Ejemplares en el Refugio Turgalium en la actualidad / HOY

El Refugio Turgalium tiene 44 perros y 12 gatos y está lleno

A principios de junio, entrará a trabajar un operario municipal en estas instalaciones

Javier Sánchez Pablos
JAVIER SÁNCHEZ PABLOS

El Refugio Turgalium, dirigido por la protectora de animales de la localidad, cuenta, en la actualidad, con 44 perros y 12 gatos, un número muy superior a meses anteriores. «Son muchos», sostiene el presidente de la entidad, Mario Gilabert. De hecho, los cheniles de las instalaciones están llenos. No obstante, se está a la espera de que puedan viajar tres canes hacia Francia, gracia a la colaboración de la asociación gala de mastines, además de alguna adopción más que hay prevista.

Este dirigente matiza que ya se vivió una época peor a finales de 2021, coincidiendo con el término de la caza, apareciendo perros abandonados como mastines y podencos.

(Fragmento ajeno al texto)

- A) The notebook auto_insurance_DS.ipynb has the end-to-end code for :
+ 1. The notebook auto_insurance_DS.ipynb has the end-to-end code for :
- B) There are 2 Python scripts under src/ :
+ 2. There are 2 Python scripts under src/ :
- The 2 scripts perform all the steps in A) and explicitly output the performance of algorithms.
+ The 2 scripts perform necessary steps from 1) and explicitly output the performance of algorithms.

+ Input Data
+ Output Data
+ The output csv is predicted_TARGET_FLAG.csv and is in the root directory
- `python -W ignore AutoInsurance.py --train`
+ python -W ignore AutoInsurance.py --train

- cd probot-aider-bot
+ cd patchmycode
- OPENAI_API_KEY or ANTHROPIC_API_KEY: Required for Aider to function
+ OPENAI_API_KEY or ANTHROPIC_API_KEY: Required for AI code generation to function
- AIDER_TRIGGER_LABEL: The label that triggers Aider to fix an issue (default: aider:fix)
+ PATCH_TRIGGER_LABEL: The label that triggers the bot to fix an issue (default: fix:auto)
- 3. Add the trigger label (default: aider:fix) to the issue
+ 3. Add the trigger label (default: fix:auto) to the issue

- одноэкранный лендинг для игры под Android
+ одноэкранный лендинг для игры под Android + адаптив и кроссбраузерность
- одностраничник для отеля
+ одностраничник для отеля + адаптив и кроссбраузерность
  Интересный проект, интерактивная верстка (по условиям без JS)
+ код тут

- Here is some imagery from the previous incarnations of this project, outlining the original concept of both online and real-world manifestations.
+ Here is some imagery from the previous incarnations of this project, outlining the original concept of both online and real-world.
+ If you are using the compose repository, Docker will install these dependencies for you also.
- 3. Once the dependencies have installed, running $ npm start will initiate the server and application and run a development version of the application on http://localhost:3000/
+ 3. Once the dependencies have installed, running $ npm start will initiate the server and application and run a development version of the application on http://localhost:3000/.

Gilabert recuerda que los animales que llegan al refugio son perros o gatos abandonados por sus dueños. En casos puntuales, se recogen animales de personas mayores que, por diferentes circunstancias, no se pueden hacer cargo de ellos o que fallecen, «Lo que no estamos dispuestos a recoger son los caprichos de la gente, porque nosotros siempre defendemos que hay que ser responsables con los animales», explica este dirigente.

La protectora cuenta con un grupo de jóvenes voluntarios. Siempre que los estudios se lo permiten, los fines de semana colaboran sacando a los animales de paseo por los aledaños del refugio o haciendo otras tareas. «A los perros les viene bien para sociabilizarse y para aprender a caminar con correa, entre otras acciones».

Este responsable, asimismo, resalta que se va a contar con un trabajador municipal. Gilabert recuerda que hacía dos años que se llevaba solicitando al Consistorio este personal, ya que anteriormente se disponía de un operario. Ahora, la idea es que comience a trabajar a principios de junio. Este dirigente considera que es necesario su labor, sobre todo, los días de diario.

Recuerda, asimismo, que sigue vigente el acuerdo con el Ayuntamiento, por el que se recibe una subvención para para poder llevar a cabo una serie de acciones, que de otro modo no se podría. «Cada perro que llega, está sin chips, sin vacunas y hay que castrarlo, analíticas, junto a otros cuidados y eso lleva unos gastos, más la comida», explica.